Once upon a time, ASCII art was practiced in e-mail messages sent around the world. Unfortunately, fancy fonts and HTML-ized e-mails have struck a powerful blow to this ancient and noble art form. The most missed are probably the cows, for Tony Monroe, anyhow. His cowsay program (a nice, easy-to-play-with Perl script) provides a simple way to generate an ASCII cow that speaks your message. Head on over to www.nog.net/~tony/warez/cowsay.shtml to pick up your copy and extract it into your directory. (A number of distributions have cowsay in their repositories, so look there first). The installation consists of running an install.sh file. Running the program also is quite simple. Let’s pretend that I want a cow saying “More wine, please”:
$ cowsay More wine please. ------------------- < More wine please. > ------------------- \ ^__^ \ (oo)\_______ (__)\ )\/\ ||----w | || ||
But wait! There’s more . . . oh yes!
If you prefer, the cow can think these sayings. Just use the cowthink command instead of cowsay.

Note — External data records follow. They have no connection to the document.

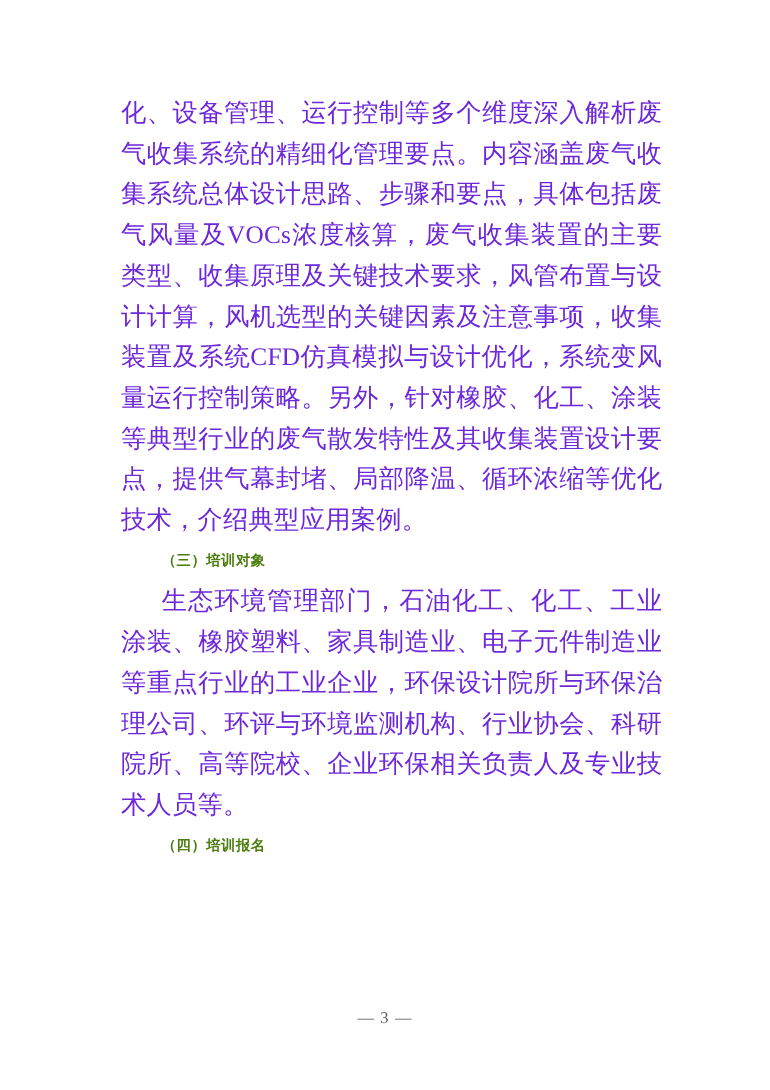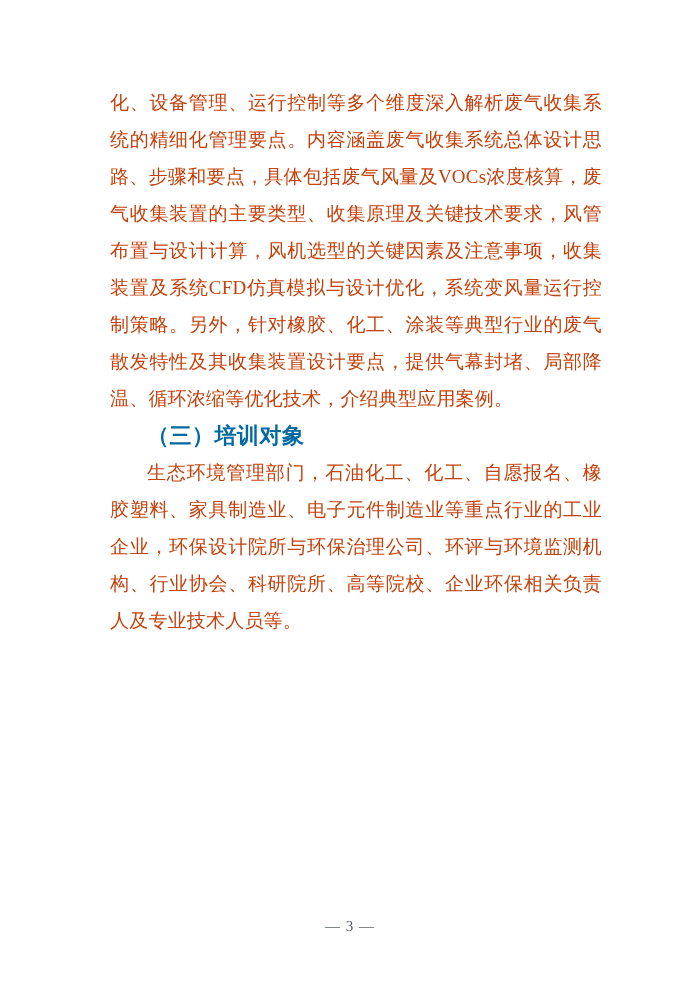--- a/index.html
+++ b/index.html
@@ -16,40 +16,40 @@
     font-family: "Liberation Serif", "DejaVu Serif", serif;
   }
   .content {
     position: absolute;
     top: 84px;
     left: 110px;
     width: 492px;
   }
   .para {
     margin: 0;
-    font-size: 19px;
+    font-size: 23px;
     line-height: 37px;
-    color: #c2410c;
+    color: #6d28d9;
     text-align: justify;
     text-align-last: left;
     letter-spacing: 0.2px;
     word-break: break-all;
   }
   .para.indent {
     text-indent: 37px;
   }
   .para.noindent {
     text-indent: 0;
   }
   .heading {
     margin: 0;
-    font-size: 22px;
+    font-size: 13px;
     line-height: 37px;
     font-weight: 700;
-    color: #0369a1;
+    color: #4d7c0f;
     text-indent: 37px;
     letter-spacing: 0.5px;
   }
   .footer {
     position: absolute;
     top: 915px;
     left: 0;
     width: 700px;
     text-align: center;
   }
@@ -60,19 +60,20 @@
     letter-spacing: 1px;
   }
 </style>
 </head>
 <body>
 
 <div class="page">
   <div class="content">
     <p class="para noindent">化、设备管理、运行控制等多个维度深入解析废气收集系统的精细化管理要点。内容涵盖废气收集系统总体设计思路、步骤和要点，具体包括废气风量及VOCs浓度核算，废气收集装置的主要类型、收集原理及关键技术要求，风管布置与设计计算，风机选型的关键因素及注意事项，收集装置及系统CFD仿真模拟与设计优化，系统变风量运行控制策略。另外，针对橡胶、化工、涂装等典型行业的废气散发特性及其收集装置设计要点，提供气幕封堵、局部降温、循环浓缩等优化技术，介绍典型应用案例。</p>
     <p class="heading">（三）培训对象</p>
-    <p class="para indent">生态环境管理部门，石油化工、化工、自愿报名、橡胶塑料、家具制造业、电子元件制造业等重点行业的工业企业，环保设计院所与环保治理公司、环评与环境监测机构、行业协会、科研院所、高等院校、企业环保相关负责人及专业技术人员等。</p>
+    <p class="para indent">生态环境管理部门，石油化工、化工、工业涂装、橡胶塑料、家具制造业、电子元件制造业等重点行业的工业企业，环保设计院所与环保治理公司、环评与环境监测机构、行业协会、科研院所、高等院校、企业环保相关负责人及专业技术人员等。</p>
+    <p class="heading">（四）培训报名</p>
   </div>
 
   <div class="footer">
     <span class="page-number">— 3 —</span>
   </div>
 </div>
 
 </body></html>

With the -e and -T options, you can define the cow’s eyes and tongue. You also can use the -f option to specify any of the other animals (or cow-like creatures) in the /usr/local/share/cows directory (or /usr/share/cows if you installed from a package). You’ll even find Tux there.
$ cowsay -f vader Use the source, Mook. _______________________ < Use the source, Mook. > ----------------------- \ ,-^-. \ !oYo! \ /./=\.\______ ## )\/\ ||-----w|| || || Cowth Vader
Be warned, however, that some of the art can be a bit off-color.
Talking milk carton, anyone?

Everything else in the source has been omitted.